Emphatically, no. Again, we are talking about $100 billion in marketable securities (ignoring the tiny slivers allocated to private equity, etc.), another $100 billion in real estate, and some dribs and drabs in commercial interests. So probably $200-250 billion in total.
The $100 billion in marketable securities is basically paper. It is worth the lesser of 1) the value of the underlying companies, and 2) what fraction of those securities you can actually collect on.
But in an apocalypse, companies will presumably go out of business--meaning that their value will be zero. Moreover those companies that survive (with greatly diminished value) may well refuse to give you the money they owe you. When you turn to the government to enforce your legal rights, who will help? The nuclear explosions/fire and brimstone/universal bloodshed will have interrupted operations at the Securities and Exchange Commission and the FBI, sort of like on a snow day. So your rights to collect will extend no further than you can ride your horse--assuming you have enough hay to feed it.
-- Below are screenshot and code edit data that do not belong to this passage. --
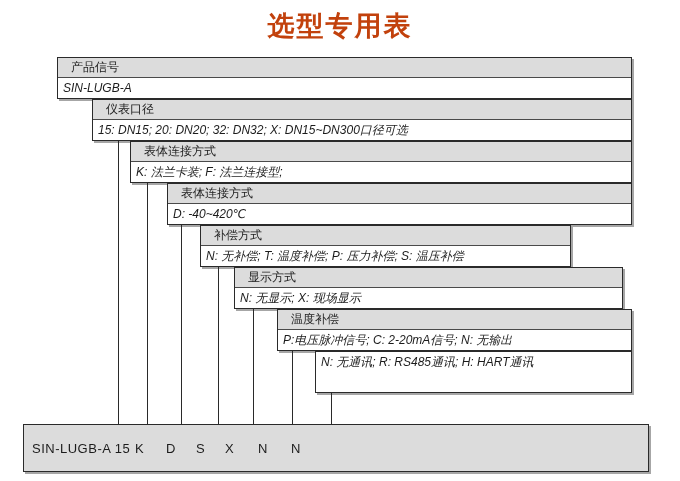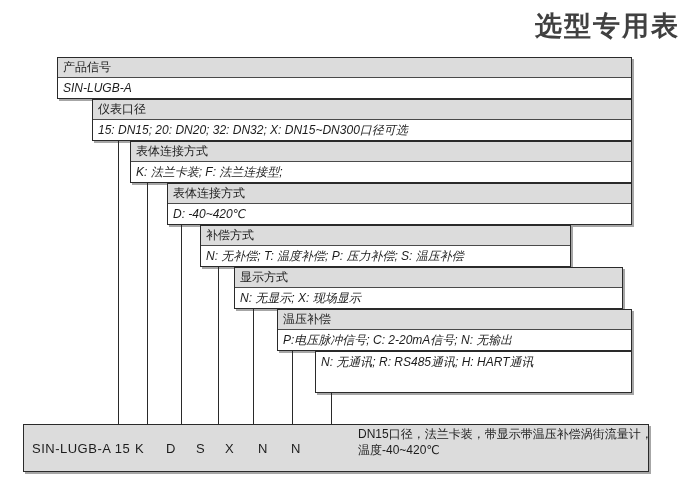--- a/index.html
+++ b/index.html
@@ -8,8 +8,8 @@
     font-family:"Liberation Sans","DejaVu Sans",sans-serif;color:#1c1c1c;
   }
   .title{
-    position:absolute;top:8px;left:0;width:680px;text-align:right;
-    font-size:27px;font-weight:700;letter-spacing:2px;color:#404040;
+    position:absolute;top:8px;left:0;width:680px;text-align:center;
+    font-size:27px;font-weight:700;letter-spacing:2px;color:#c2410c;
   }
   .sel-box{
     position:absolute;background:#fff;border:1px solid #2a2a2a;

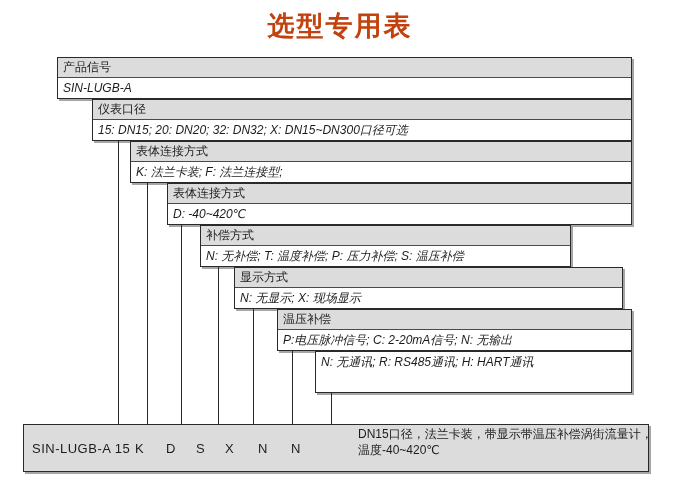--- a/index.html
+++ b/index.html
@@ -17,7 +17,7 @@
   }
   .sel-box .hdr{
     height:19px;line-height:19px;background:#dcdcdc;border-bottom:1px solid #4a4a4a;
-    padding-left:5px;font-size:12px;white-space:nowrap;overflow:hidden;
+    padding-left:13px;font-size:12px;white-space:nowrap;overflow:hidden;
   }
   .sel-box .val{
     height:20px;line-height:21px;background:#fff;

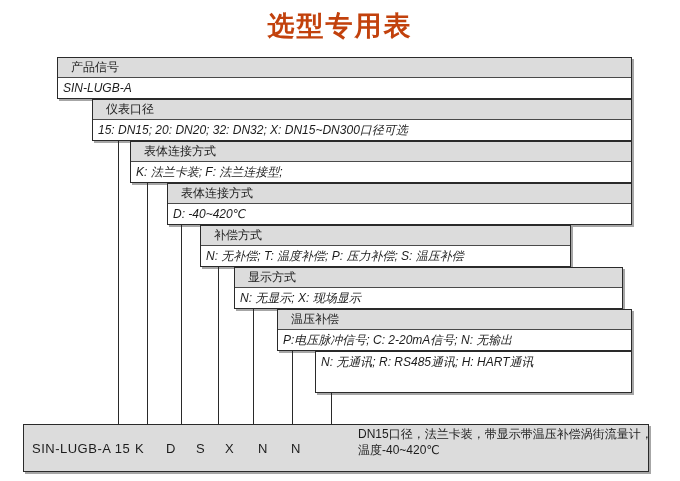--- a/index.html
+++ b/index.html
@@ -79,7 +79,7 @@
   </div>
 
   <div class="sel-box" style="left:277px;top:309px;width:355px;">
-    <div class="hdr">温压补偿</div>
+    <div class="hdr">温度补偿</div>
     <div class="val">P:电压脉冲信号; C: 2-20mA信号; N: 无输出</div>
   </div>
 

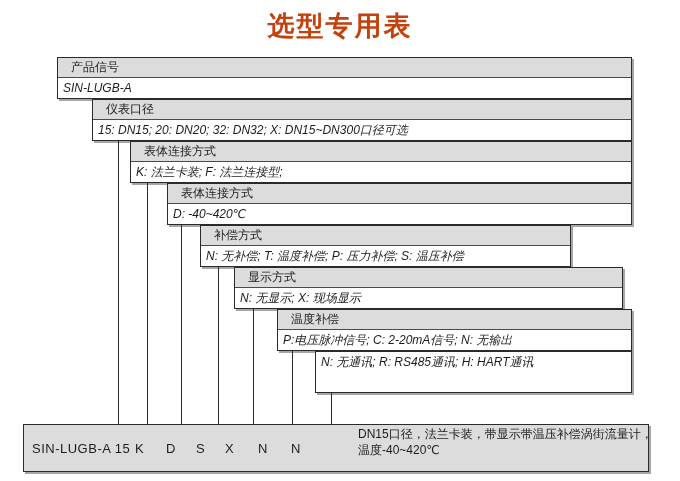--- a/index.html
+++ b/index.html
@@ -103,10 +103,6 @@
     <span class="code" style="left:201px;">X</span>
     <span class="code" style="left:234px;">N</span>
     <span class="code" style="left:267px;">N</span>
-    <div class="desc">
-      <div>DN15口径，法兰卡装，带显示带温压补偿涡街流量计，</div>
-      <div>温度-40~420℃</div>
-    </div>
   </div>
 
 </div>

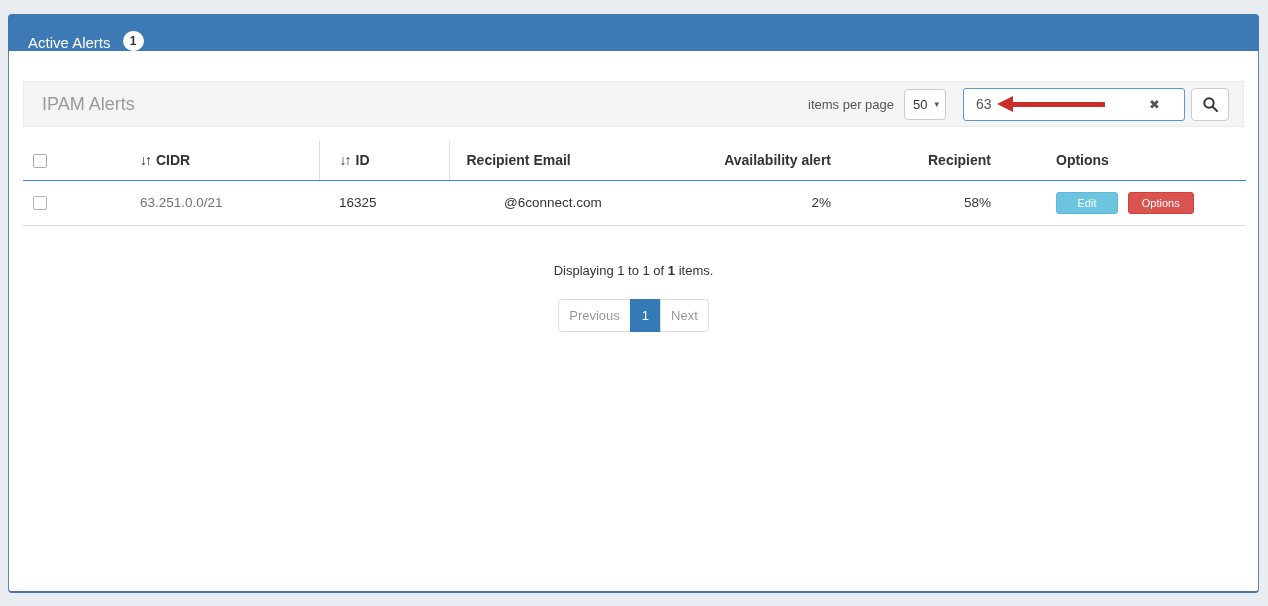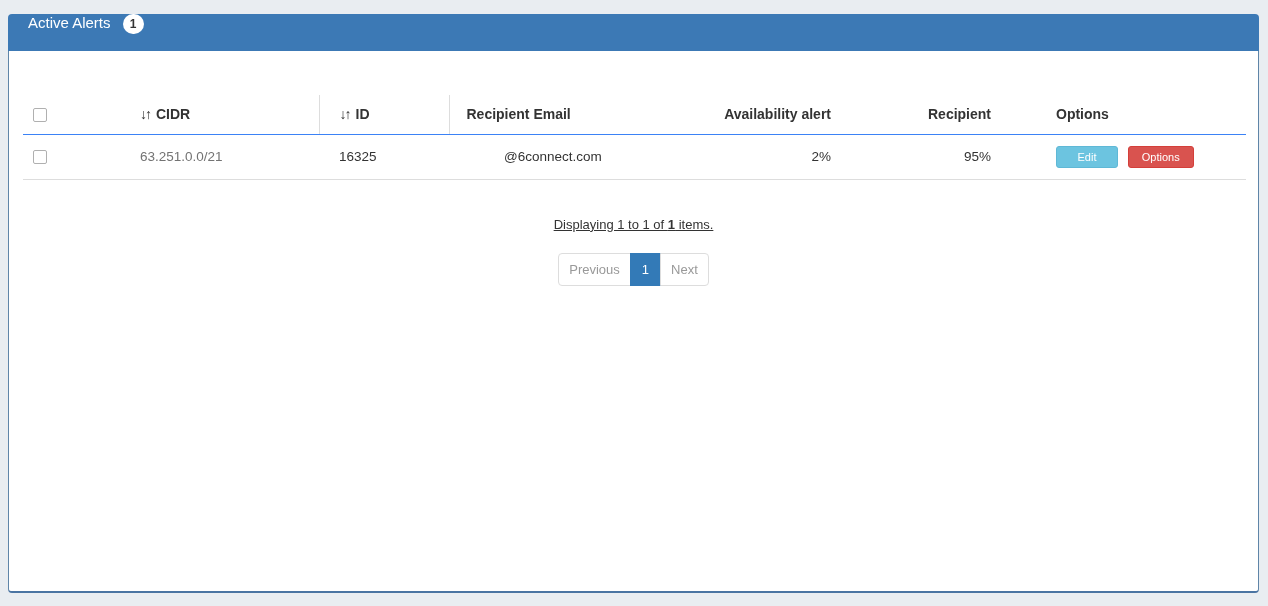--- a/index.html
+++ b/index.html
@@ -20,7 +20,7 @@
     background: #3c79b5;
     border-radius: 4px 4px 0 0;
     display: flex;
-    align-items: flex-start;
+    align-items: flex-end;
     padding: 0 20px;
   }
   .panel-title { color: #ffffff; font-size: 15px; }

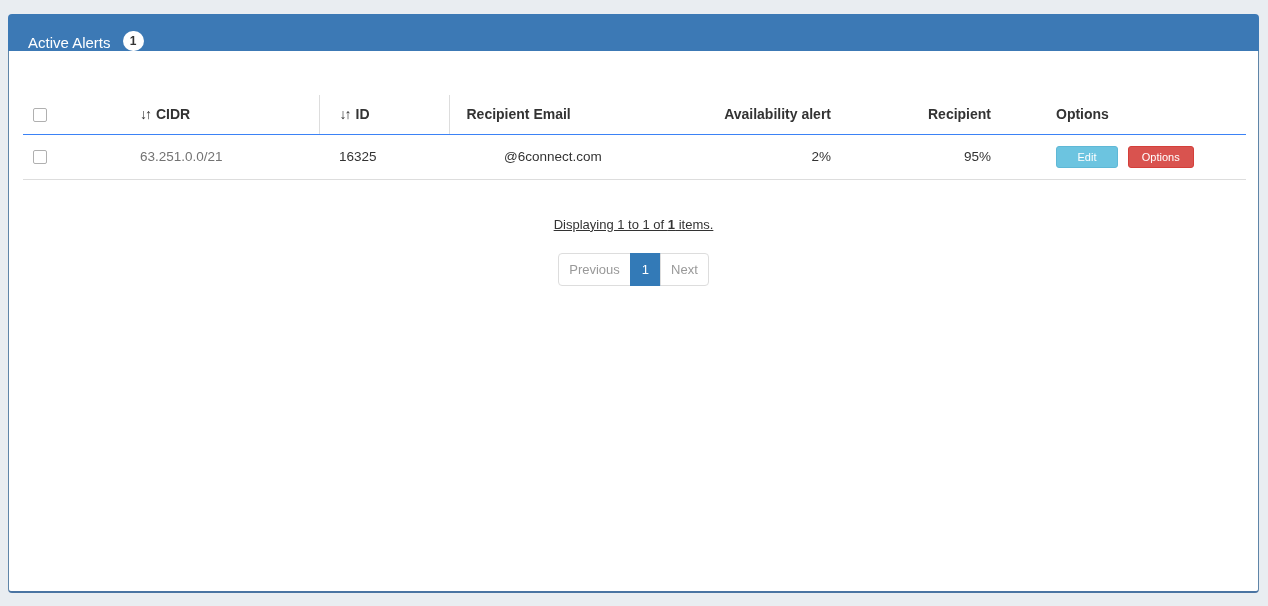--- a/index.html
+++ b/index.html
@@ -206,6 +206,30 @@
 
   <div class="panel-body">
 
+    <div class="toolbar">
+      <span class="toolbar-title">IPAM Alerts</span>
+      <div class="toolbar-right">
+        <span class="ipp-label">items per page</span>
+        <div class="select-box">
+          <span>50</span>
+          <span class="caret">▾</span>
+        </div>
+        <div class="search-box">
+          <input class="search-input" type="text" value="63" style="">
+          <span class="clear-btn">✖</span>
+          <div class="annotation-arrow">
+            <div class="arrow-head"></div>
+            <div class="arrow-shaft"></div>
+          </div>
+        </div>
+        <div class="search-btn">
+          <svg width="17" height="17" viewBox="0 0 17 17">
+            <circle cx="7" cy="7" r="4.7" stroke="#333333" stroke-width="2" fill="none"></circle>
+            <line x1="10.6" y1="10.6" x2="15" y2="15" stroke="#333333" stroke-width="2" stroke-linecap="round"></line>
+          </svg>
+        </div>
+      </div>
+    </div>
 
     <table class="alerts">
       <colgroup>

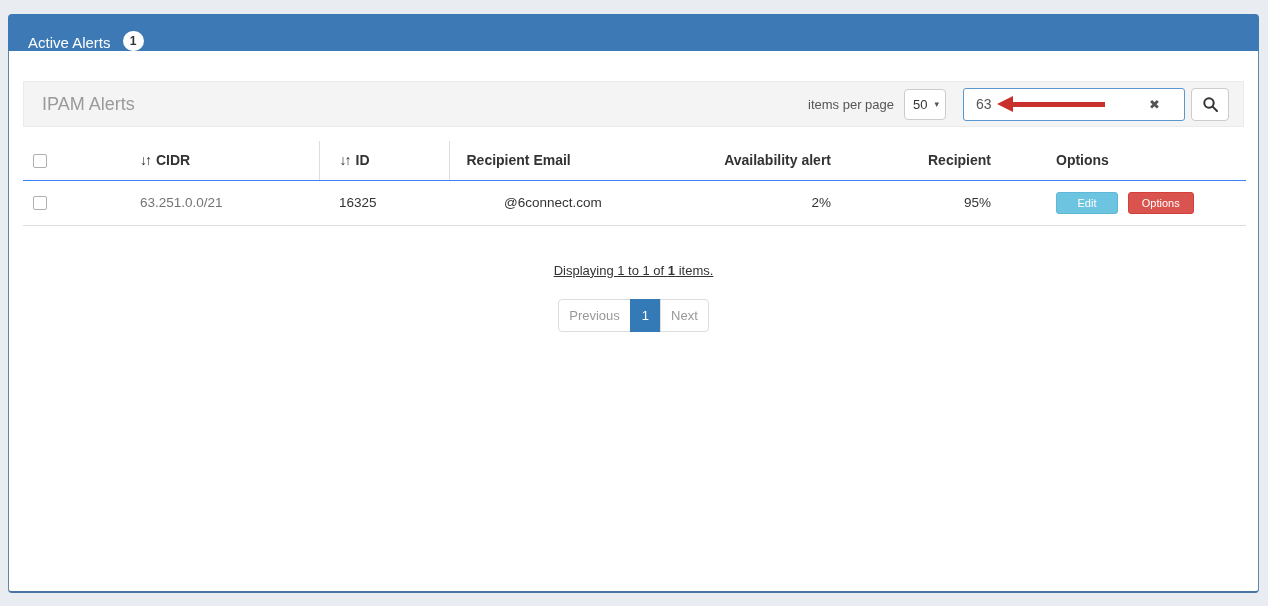--- a/index.html
+++ b/index.html
@@ -269,7 +269,7 @@
           <td class="pad-id">16325</td>
           <td class="pad-email">@6connect.com</td>
           <td class="cell-avail">2%</td>
-          <td class="cell-assign">95%</td>
+          <td class="cell-assign">58%</td>
           <td class="pad-options">
             <span class="btn btn-edit">Edit</span>
             <span class="btn btn-remove">Options</span>

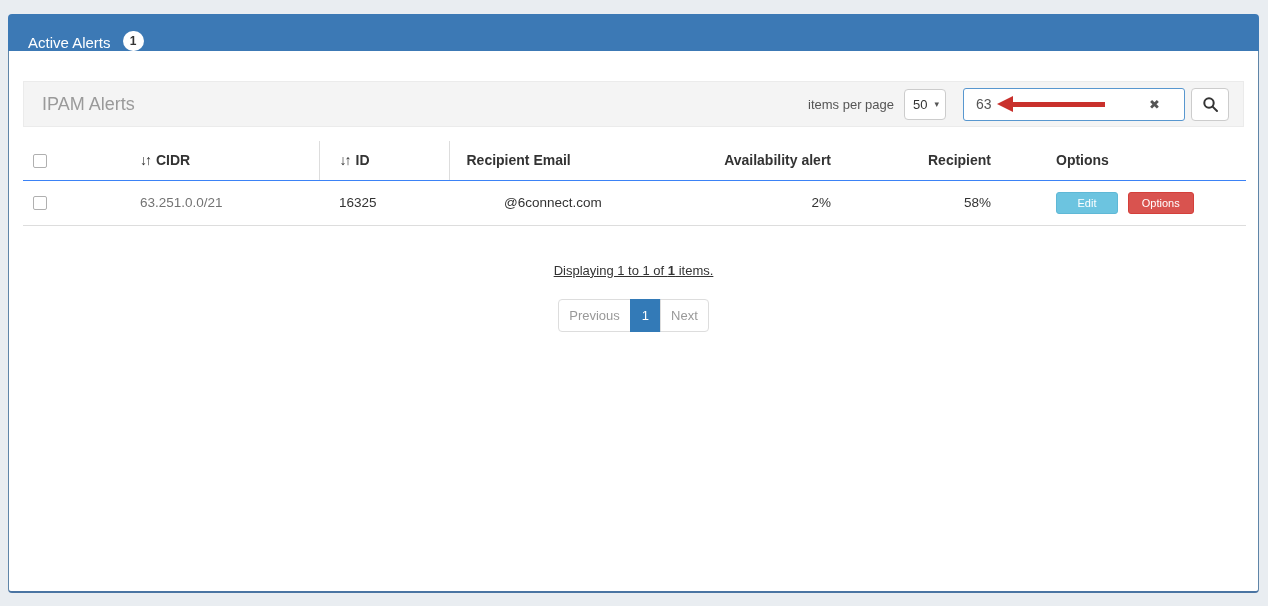--- a/index.html
+++ b/index.html
@@ -171,7 +171,6 @@
     text-align: center;
     font-size: 13px;
     color: #333333;
-    text-decoration: underline;
   }
   .summary .total { font-weight: bold; }
   .pager-wrap { margin-top: 21px; display: flex; justify-content: center; }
What about the estimated $100 billion in real estate? Same problem. The church may have legal title to the land on which the temples and chapels rest, but how exactly is the COB going to assert control over temples in Nigeria or Hong Kong? The Polynesian Cultural Center may be able to lend Church security some outriggers, but that won't help them get from the West Coast to Hawaii. And what could the church sell its temple in the Philippines for given that neither the peso nor the dollar retains any value? Pineapples?
So no, the church's financial claims make no sense. The truth is that a systemic breakdown in societal order and government power would render everything from bank accounts to stocks and bonds, from real estate to gold and silver, virtually worthless. The morale of the story is "eat, drink and be merry, for in an apocalypse your AMC tickets won't be worth a damn.